A Secretaria Municipal de Direitos Humanos e Cidadania (SMDHC), da Prefeitura de SP, distribuiu cerca de seis mil máscaras em 12 aldeias indígenas da capital paulista, sendo seis delas na Zona Sul: Tenonde Porã, Krukutu, Tekoa Porã, Kalipty e Tap Mirim, na região de Parelheiros, e a aldeia de Yyrexakã, em Marsilac.

“Acolher e orientar a população mais vulnerável da cidade são deveres que estamos cumprindo com a entrega de máscaras, itens de higiene e folhetos informativos traduzidos para o guarani de prevenção à Covid-19″, disse a secretária municipal de Direitos Humanos e Cidadania, Claudia Carletto.

Além das máscaras, que foram fabricadas por costureiras e artesãos que trabalham no programa “Costurando pela Vida” da Secretaria Municipal de Desenvolvimento Econômico e Trabalho (SMDET), também foram doados kits higiênicos e material com instruções de limpeza.
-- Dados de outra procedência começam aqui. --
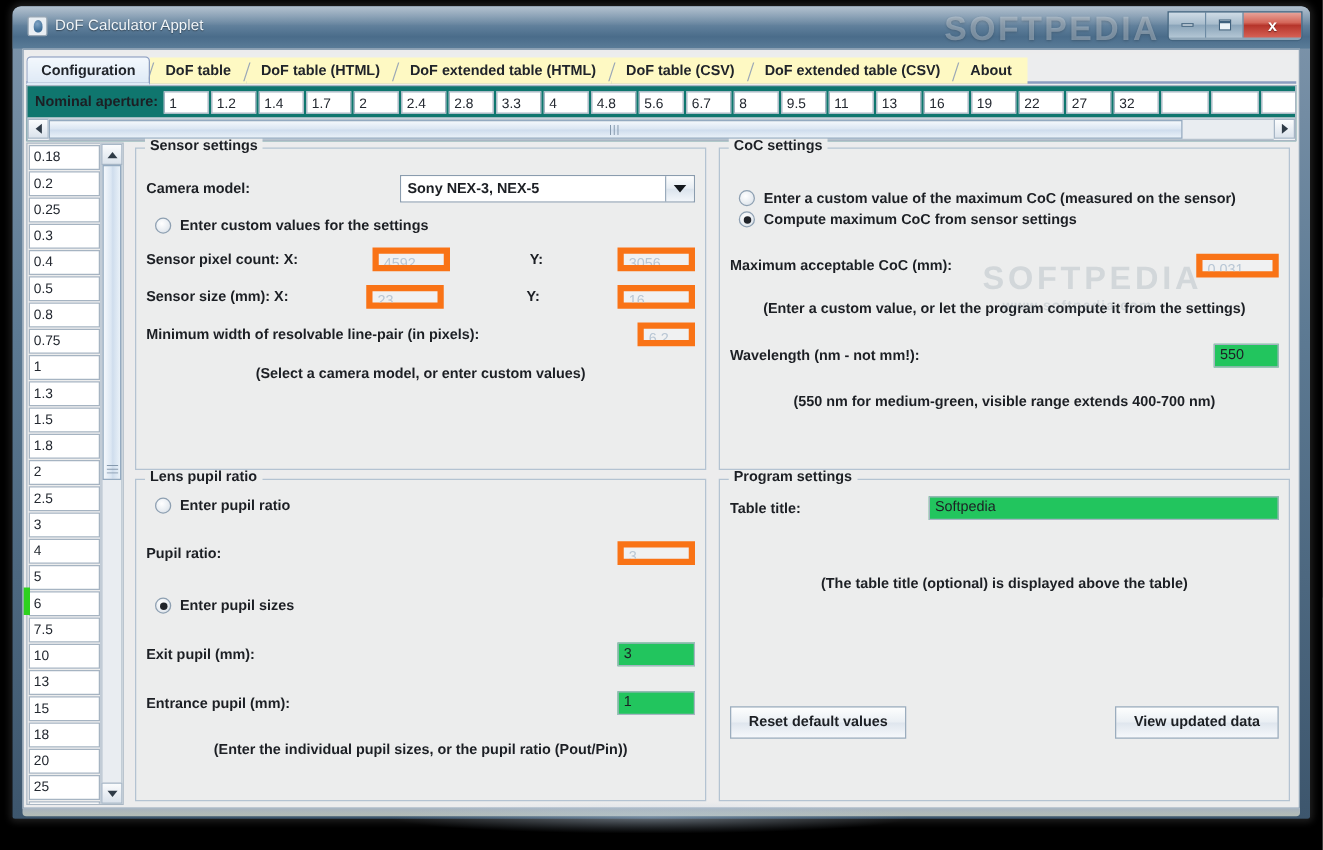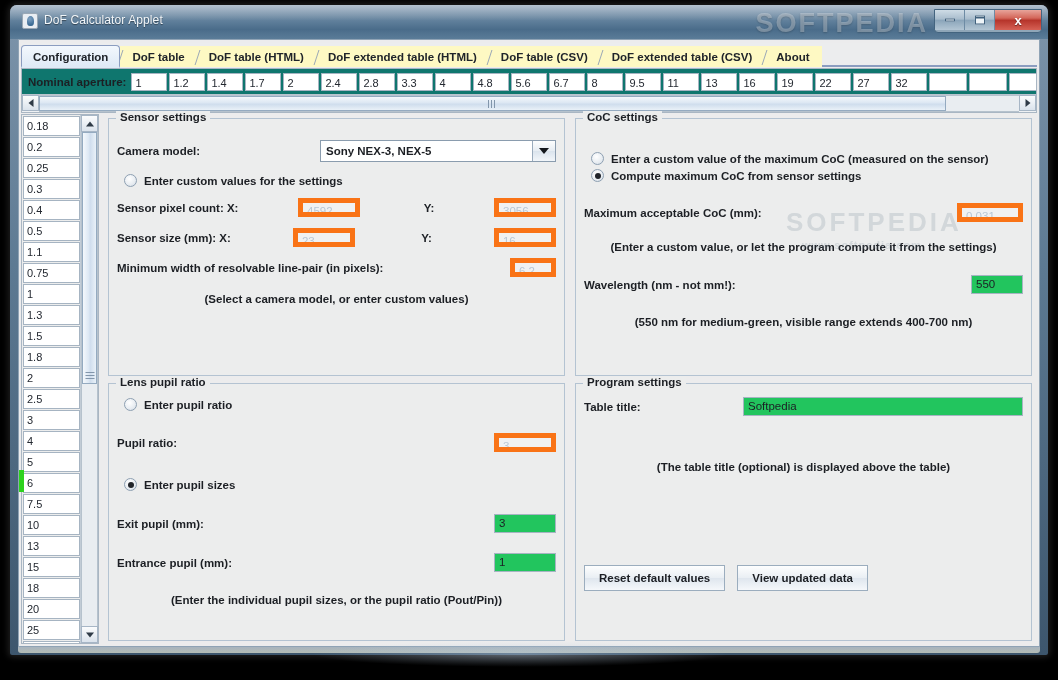"1.1" div.dist-item { text: 1.1 -> 0.8 }
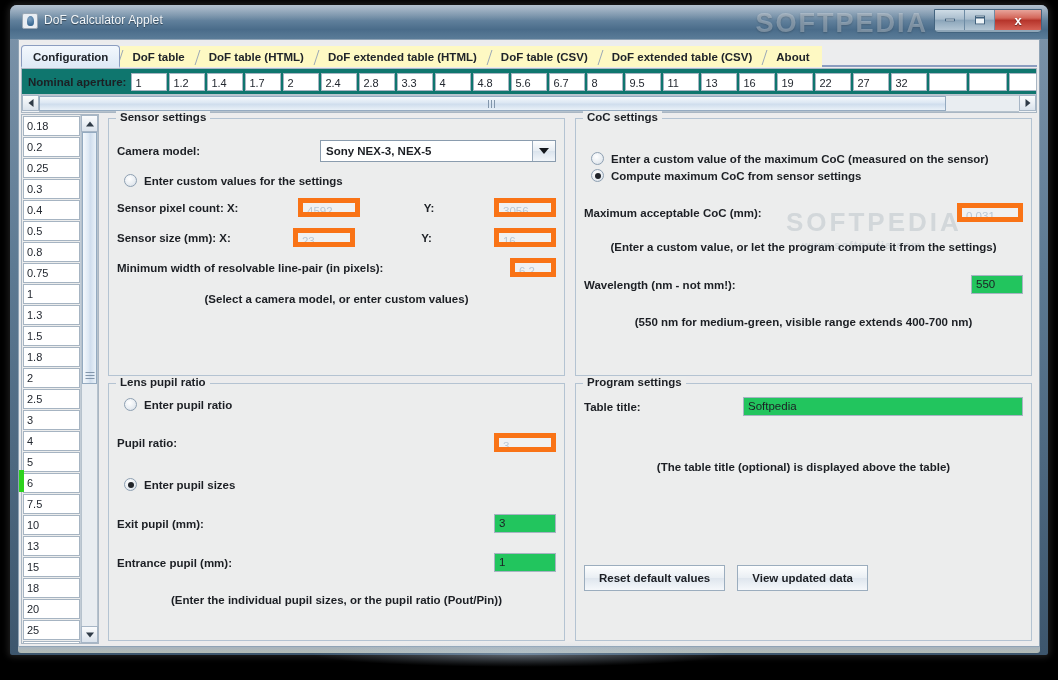"Reset default values" .btn-row { justify-content: flex-start -> space-between }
Todo o material foi traduzido para a língua guarani.

“As máscaras produzidas, além de proteger a população que habita as aldeias indígenas do contágio do coronavírus, ajuda pequenos empreendedores e costureiras a gerarem renda neste momento de diminuição da atividade econômica”, destaca a secretária de Desenvolvimento Econômico e Trabalho, Aline Cardoso.

No total, incluindo as outras seis aldeias localizadas na Zona Norte, 900 famílias indígenas foram beneficiadas com as máscaras e os kits de higiene.
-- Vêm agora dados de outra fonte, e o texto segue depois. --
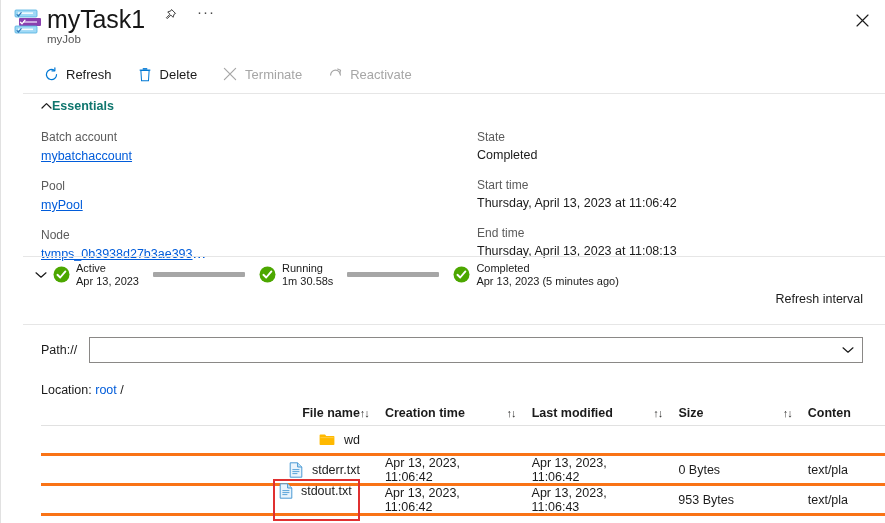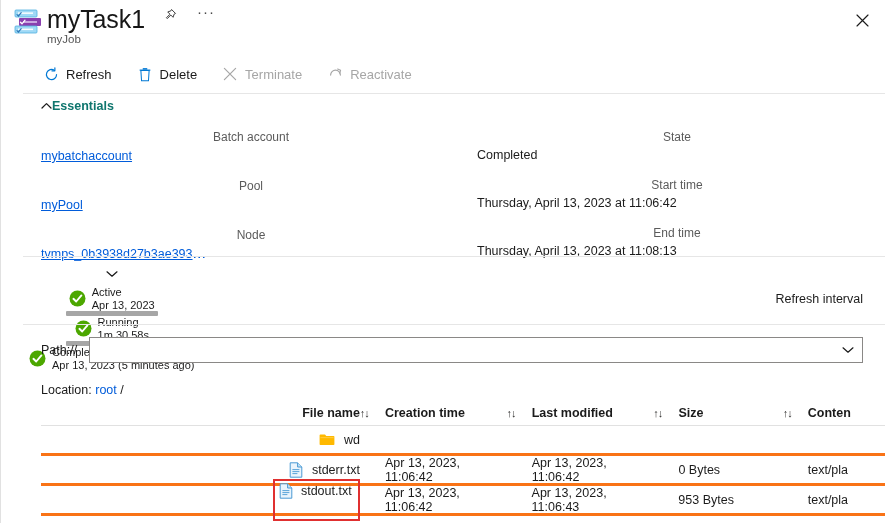"Batch account" .ess-label { text-align: center -> none }
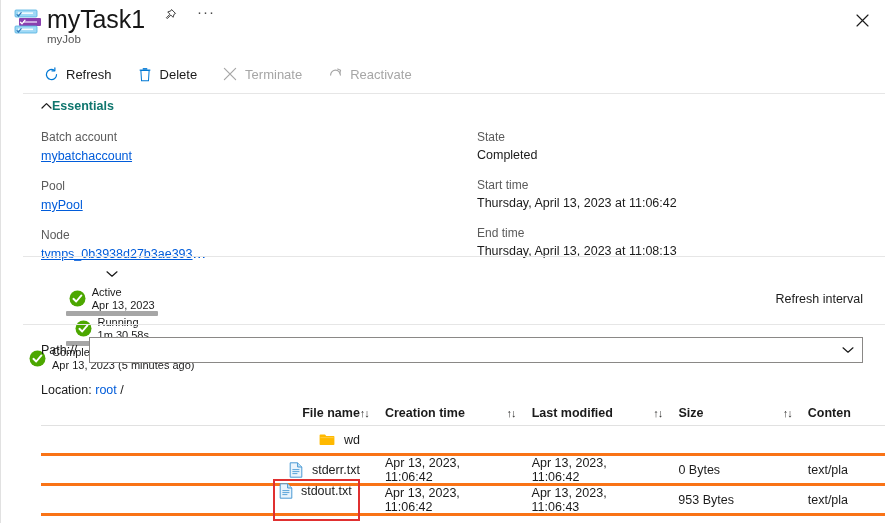"Active" .timeline { flex-direction: column -> none }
CORONAVÍRUS NAS ALDEIAS INDÍGENAS

De acordo com um estudo de geólogos e antropólogos da Universidade Estadual de Campinas (Unicamp), mais de 80 mil indígenas estão em situação de vulnerabilidade crítica, devido a pandemia do novo coronavírus.

Isso porque os povos indígenas são mais vulneráveis as doenças infectocontagiosas. Segundo o Ministério da Saúde, em 2018, cerca de 7% das mortes nas aldeias foram por doenças infecciosas e parasitárias. No ano passado, 22% das crianças indígenas com menos de um ano morreram por doenças respiratórias.

Na Zona Sul da capital paulista, na Aldeia Krukutu, em Parelheiros, uma escola se tornou local de isolamento para índios contaminados. As visitas de turistas foram canceladas. “A gente fechou o portão para os brancos não chegarem aqui na aldeia. Como a gente mora no meio da floresta, tem uma tranquilidade melhor. Porque a gente vê que na cidade a coisa tá feia. Como as casas aqui são uma longe da outra, a gente fica mais prevenido”, disse Olívio Jekupé, escritor e morador da tribo.

Segundo boletim epidemiológico da Secretaria Especial de Saúde Indígena (Sesai), até agora foram registrados 40 óbitos de indígenas por Covid-19, em todo o Brasil. Outros 218 indígenas estão com suspeitas da doença e 824 tiveram diagnóstico confirmado. Felizmente, 386 conseguiram se curar da doença.